Aim of the exercise: Only the lines from the one with "- But here see" to the end of the data below should be returned, each exactly as it stands.

Data supplied:
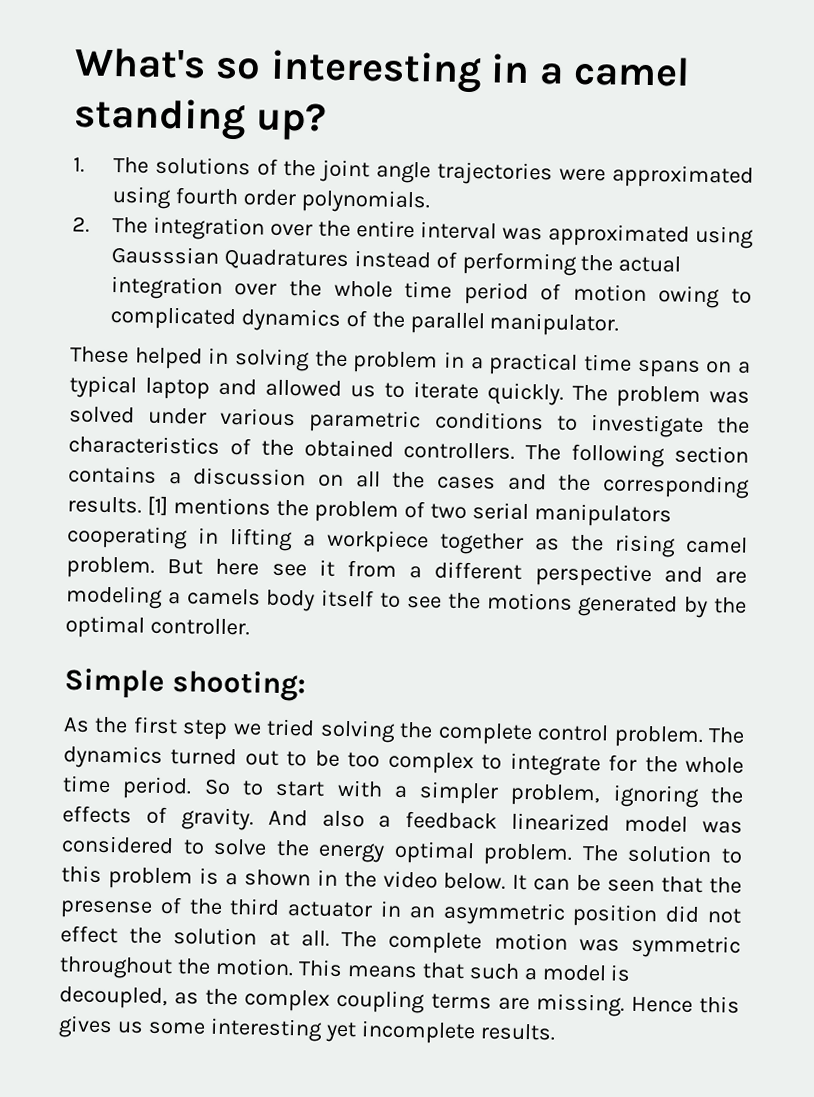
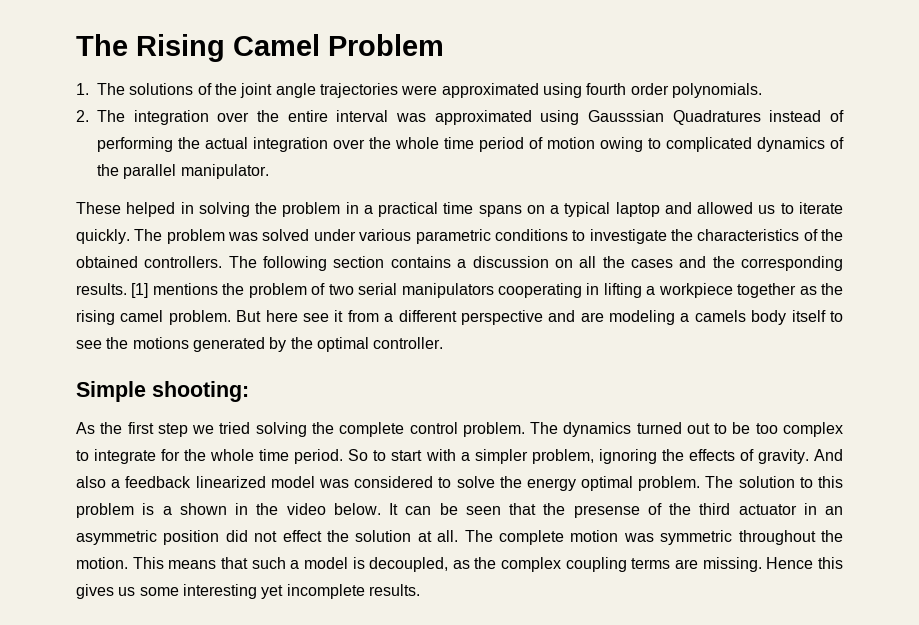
- What's so interesting in a camel standing up?
+ The Rising Camel Problem

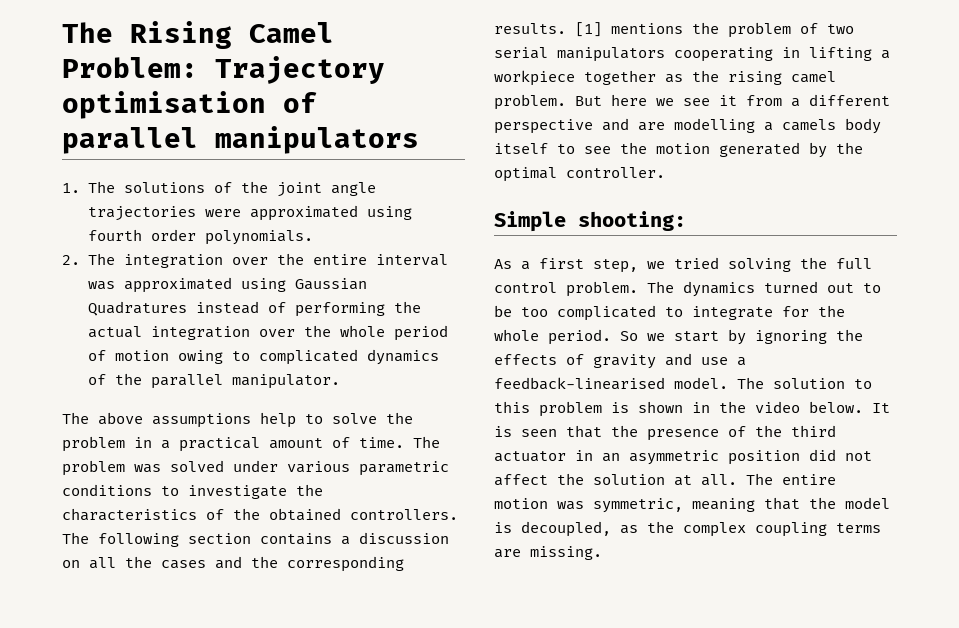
- The Rising Camel Problem
+ The Rising Camel Problem: Trajectory optimisation of parallel manipulators
- 2. The integration over the entire interval was approximated using Gausssian Quadratures instead of performing the actual integration over the whole time period of motion owing to complicated dynamics of the parallel manipulator.
+ 2. The integration over the entire interval was approximated using Gaussian Quadratures instead of performing the actual integration over the whole period of motion owing to complicated dynamics of the parallel manipulator.
- These helped in solving the problem in a practical time spans on a typical laptop and allowed us to iterate quickly.
+ The above assumptions help to solve the problem in a practical amount of time.
- But here see it from a different perspective and are modeling a camels body itself to see the motions generated by the optimal controller.
+ But here we see it from a different perspective and are modelling a camels body itself to see the motion generated by the optimal controller.
- As the first step we tried solving the complete control problem.
+ As a first step, we tried solving the full control problem.
- The dynamics turned out to be too complex to integrate for the whole time period.
+ The dynamics turned out to be too complicated to integrate for the whole period.
- So to start with a simpler problem, ignoring the effects of gravity. And also a feedback linearized model was considered to solve the energy optimal problem.
+ So we start by ignoring the effects of gravity and use a feedback-linearised model.
- The solution to this problem is a shown in the video below.
+ The solution to this problem is shown in the video below.
- It can be seen that the presense of the third actuator in an asymmetric position did not effect the solution at all.
+ It is seen that the presence of the third actuator in an asymmetric position did not affect the solution at all.
- The complete motion was symmetric throughout the motion. This means that such a model is decoupled, as the complex coupling terms are missing. Hence this gives us some interesting yet incomplete results.
+ The entire motion was symmetric, meaning that the model is decoupled, as the complex coupling terms are missing.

Output for this task:
- But here see it from a different perspective and are modeling a camels body itself to see the motions generated by the optimal controller.
+ But here we see it from a different perspective and are modelling a camels body itself to see the motion generated by the optimal controller.
- As the first step we tried solving the complete control problem.
+ As a first step, we tried solving the full control problem.
- The dynamics turned out to be too complex to integrate for the whole time period.
+ The dynamics turned out to be too complicated to integrate for the whole period.
- So to start with a simpler problem, ignoring the effects of gravity. And also a feedback linearized model was considered to solve the energy optimal problem.
+ So we start by ignoring the effects of gravity and use a feedback-linearised model.
- The solution to this problem is a shown in the video below.
+ The solution to this problem is shown in the video below.
- It can be seen that the presense of the third actuator in an asymmetric position did not effect the solution at all.
+ It is seen that the presence of the third actuator in an asymmetric position did not affect the solution at all.
- The complete motion was symmetric throughout the motion. This means that such a model is decoupled, as the complex coupling terms are missing. Hence this gives us some interesting yet incomplete results.
+ The entire motion was symmetric, meaning that the model is decoupled, as the complex coupling terms are missing.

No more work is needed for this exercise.